Another belief was kuamia or suanming (算命;
pinyin: Suànmìng), which able to detect our health
and well-being by analyzing the date and time of
birth using shio (Qian, 2015). This method to be
believed could predict our health condition and
prevent from scarce diseases. Another belief was by
rituals such as lokthung. Informal help-seeking that
was mostly accessed by Chinese participants in this
study probably happened because Chinese is one of
the minorities ethnic in Indonesia. according to
Gopalkrishnan and Babacan (2015), the minority
ethnic tend to seek help for mental disorder issues to
informal help-seeking rather than the majority in a
country.
The role of culture in mental health (how
laypeople recognize, understand, belief about the
cause, type of help-seeking for mental disorder
issues) was a consequence of their cultural history,
racism, and even stigma towards culture
(Gopalkrishnan & Babacan, 2015). The way of lay
people in understanding the mental health model in
different ethnicities showed similarly result that
most indigenous participant in various ethnicities
hardly recognize, identify, analyze the cause and
seek to professional help because they will tend to
try to access their cultural narrative concept in
explaining the issue and seeking traditional healer
(El-Islam, 2008; Kpanake, 2018; Rochford, 2004;
Yip, 2003).
According to Kirmayer and Swartz (2014),
culture affects how people perceive, express, explain
the symptoms and interpret the cause of the
symptoms, the pattern of help-seeking, even
social stigma. There is a construct gap between how
laypeople understand the mental disorder issue and
the psychiatry field constructing the issue. It does
not necessarily mean one against another, yet we
have to understand both constructs to find a better
solution.
We also found out the gap between adolescent
and adult groups was significantly different in their
ability to recognize the vignette using the
psychiatric label. The adolescent group is able
recognizing the vignette using a psychiatric label
correctly than the adult group. Another point we
have to focus on the term “your family/close friend”
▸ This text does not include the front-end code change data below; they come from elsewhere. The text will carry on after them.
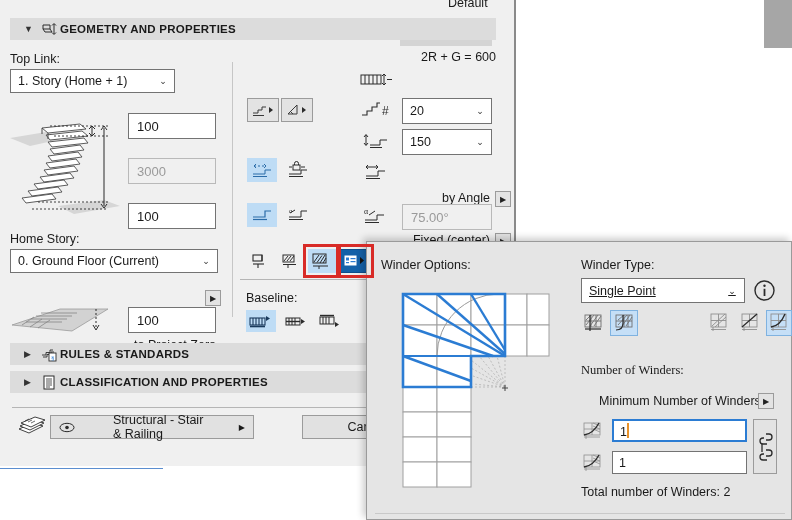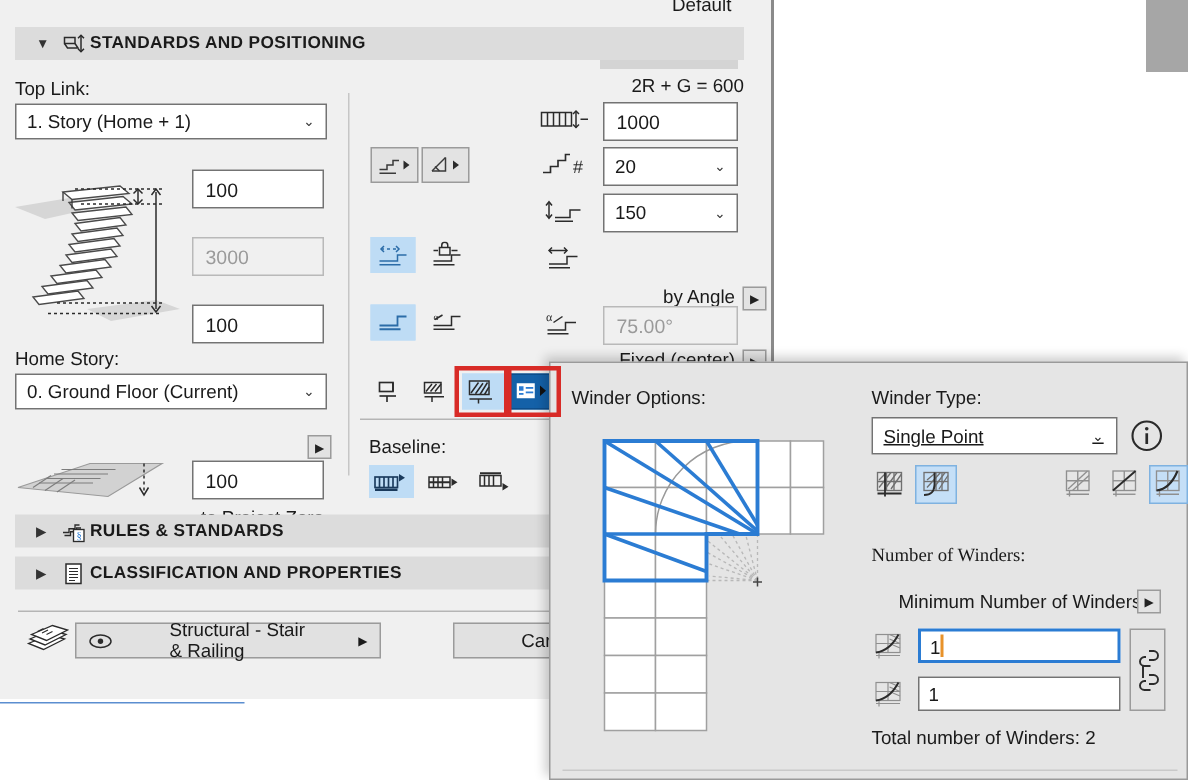"STANDARDS AND POSITIONING" div.txt { text: STANDARDS AND POSITIONING -> GEOMETRY AND PROPERTIES }
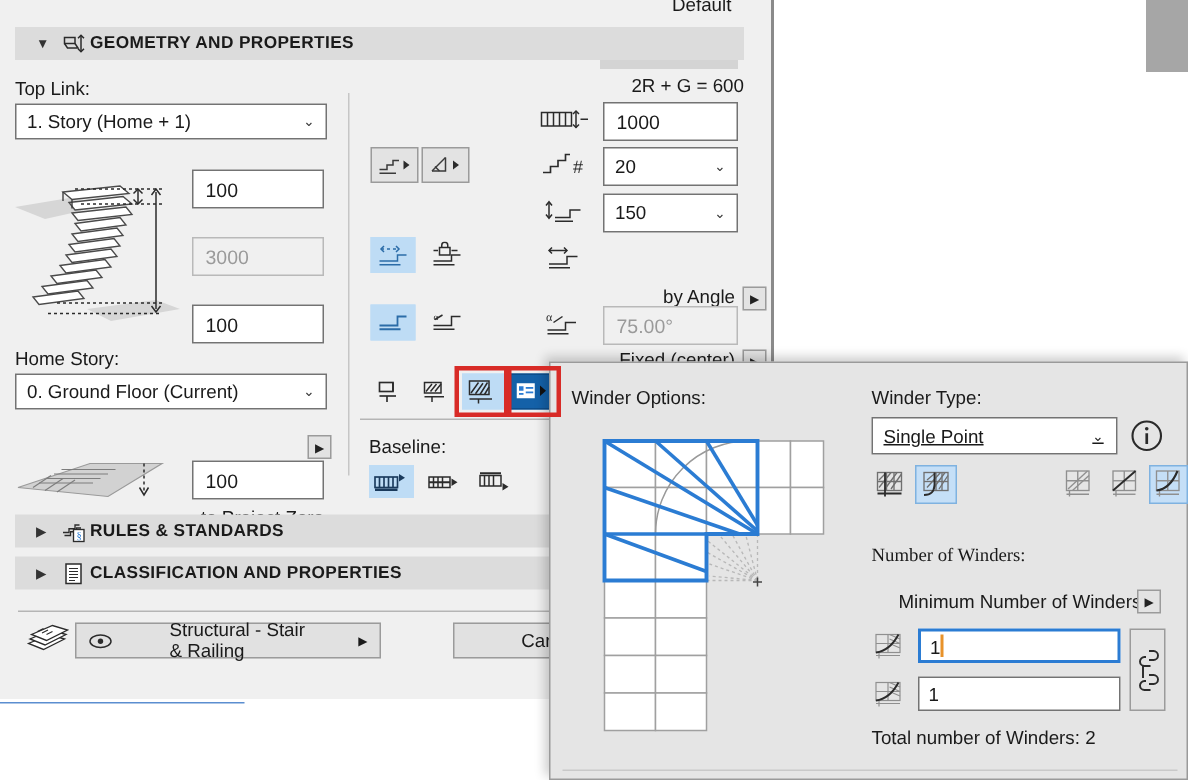"1. Story (Home + 1)" div.combo { width: 208px -> 165px }
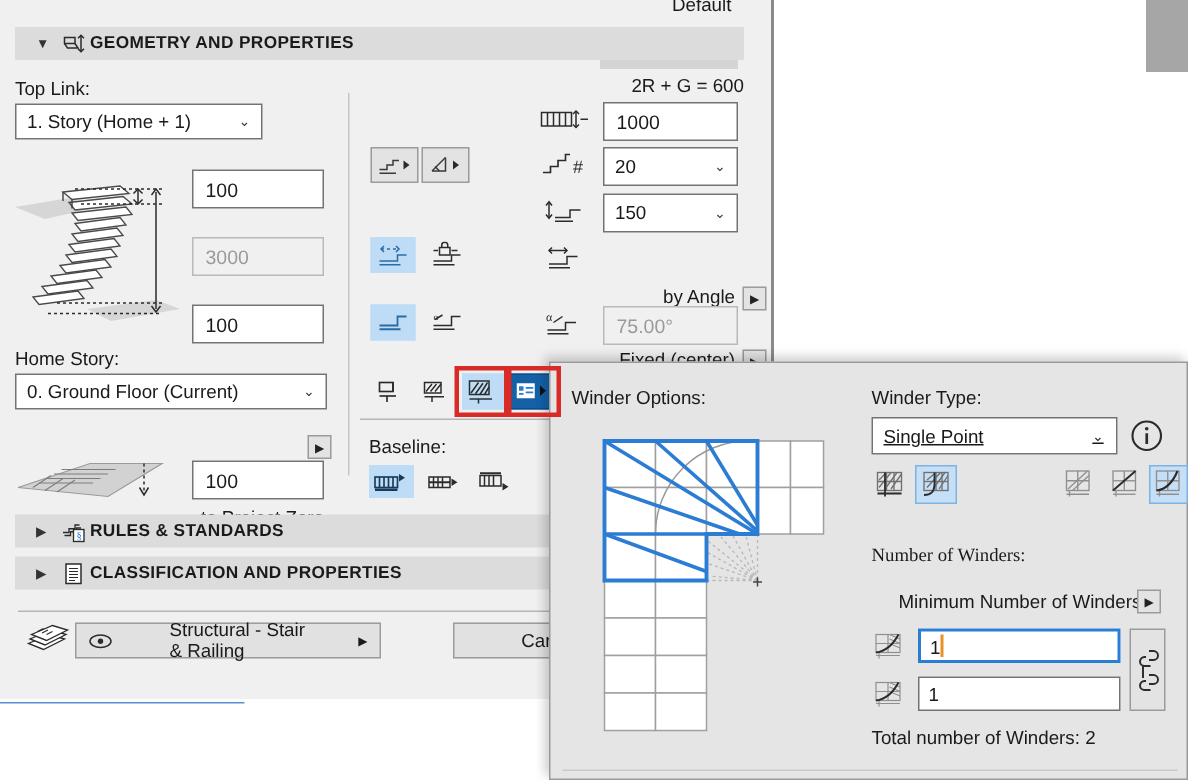"1000" div.field { html: <div> <div>1000</div> </div> -> none }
in vignette seems to affect the participant’s attitude
toward a person in depression and schizophrenia
vignette. Most participants are willing to maintain a
close relationship with him, because of familial
bonding.
This study implies that culture affects how lay
people, specifically in this study was Chinese
participants, addressing, interpreting the cause,
the way to seek help and stigma towards symptoms
expressed by people with a mental disorder.
Therefore, culture should be considered in
promoting the awareness of mental health issues,
even in diagnosing the mental disorder.
5 CONCLUSIONS
There is a discrepancy of knowledge and belief
about representative symptoms of depression and
schizophrenia between the psychiatric field and lay
people’s understanding of the mental health issue.
The way Chinese lay people construct the label, the
interpretation of cause, the way to seek help and the
attitude towards people with a mental disorder were
affected by their culture. Specifically, culture mainly
affects the beliefs about the cause of the mental
disorder and the way people try to seek help.